Clare is a character in my first novel, ‘In the Shadow of the Mountain’. I don’t know if this description makes her sound appealing or not. I hope it does. I think she’s grounded in reality: people often have problems at work and discuss them with their families. Later in the story, the boyfriend will reciprocate; unburdening himself about a difficult subordinate in his team. She will repeat the advice she was given about Terell. The boyfriend will act upon it and find he can unlock the interpersonal dynamic he has been struggling with (though to his shame, he will imagine his success to be a function of his own initiative rather than hers). In other words, Clare provides the key to the protagonist’s story.
This makes her crucial to the plot and in being so, I want readers to care for her, even if her boyfriend does not. Despite all her failings, I want them to recognise that she’s real.
But I keep being told that readers have a problem with her. They say she’s unappealing, that her behaviour’s uneven, or that she’s weak. Women are not like that, I am told. I can only say that I humbly disagree.
She is what she is: a lumpy, insecure individual clinging on to a dying relationship.
I do not give her a particularly happy ending because it wouldn’t happen in real life. I make her contradictory for the same reason. What matters in my writing is the coarseness of reality: the tactility of Velcro or the awkwardness of using a public toilet after someone has just vacated it.
The emails I get about Clare are interesting. Readers want her to be charming, bright, pretty and to enjoy a happy ending. I think this says something about our society. People do not comment as much about the lead character, who is male, and hence the problem is not in Clare per se, but in her gender and people’s expectations of it. Whereas male characters are allowed to be smelly and shy, we seem to want a level of unreality in our females. There are no stories, or none that I can think of, in which a woman is allowed to be indecisive, vague, or dim-witted, or where a man is allowed to be misogynistic to the end.
In ‘Mountain’ I chose, deliberately, to break this convention.

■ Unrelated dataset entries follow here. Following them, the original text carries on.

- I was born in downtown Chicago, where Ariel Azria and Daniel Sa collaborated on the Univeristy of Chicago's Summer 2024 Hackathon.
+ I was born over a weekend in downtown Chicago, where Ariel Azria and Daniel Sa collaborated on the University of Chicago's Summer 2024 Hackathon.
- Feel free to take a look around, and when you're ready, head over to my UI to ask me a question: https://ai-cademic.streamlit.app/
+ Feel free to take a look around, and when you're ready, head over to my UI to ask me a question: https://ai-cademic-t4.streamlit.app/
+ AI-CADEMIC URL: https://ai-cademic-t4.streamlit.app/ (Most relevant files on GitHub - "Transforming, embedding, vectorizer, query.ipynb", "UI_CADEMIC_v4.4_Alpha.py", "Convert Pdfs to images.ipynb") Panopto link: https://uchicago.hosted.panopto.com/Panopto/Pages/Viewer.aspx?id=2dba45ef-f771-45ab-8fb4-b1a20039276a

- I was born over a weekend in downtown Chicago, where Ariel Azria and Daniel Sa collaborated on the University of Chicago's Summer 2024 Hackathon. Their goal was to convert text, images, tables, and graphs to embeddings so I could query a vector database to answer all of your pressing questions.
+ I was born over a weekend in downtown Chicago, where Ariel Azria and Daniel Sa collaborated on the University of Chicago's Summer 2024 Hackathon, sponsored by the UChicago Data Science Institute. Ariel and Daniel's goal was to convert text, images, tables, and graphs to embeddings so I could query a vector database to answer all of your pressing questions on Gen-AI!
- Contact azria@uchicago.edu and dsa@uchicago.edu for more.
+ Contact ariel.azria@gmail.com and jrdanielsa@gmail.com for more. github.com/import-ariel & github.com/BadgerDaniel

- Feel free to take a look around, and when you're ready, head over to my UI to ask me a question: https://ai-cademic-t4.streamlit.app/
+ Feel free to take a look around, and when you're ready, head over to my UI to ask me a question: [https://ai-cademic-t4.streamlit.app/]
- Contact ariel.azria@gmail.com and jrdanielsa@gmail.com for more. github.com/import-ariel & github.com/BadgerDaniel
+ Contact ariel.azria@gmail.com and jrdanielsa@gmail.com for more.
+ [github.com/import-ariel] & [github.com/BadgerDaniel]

I think it dangerous. Pretty, slim-waisted twenty-somethings do not, in reality, run their own multi-million dollar investigations into international terrorism. Nor do they just make tea for people who do. John McKee tells us that stories are metaphors for life, a means to communicate a way of being in the world. I would add that as such, stories carry more weight and applicability if they are grounded in the truths of existence. It does not matter that Clare is not a pert-bottomed beauty, nor that she is not particularly bright.
What matters is that she has fine black hairs on her forearms, an attribute that she finds slightly embarrassing. I would ask readers to respect her for that.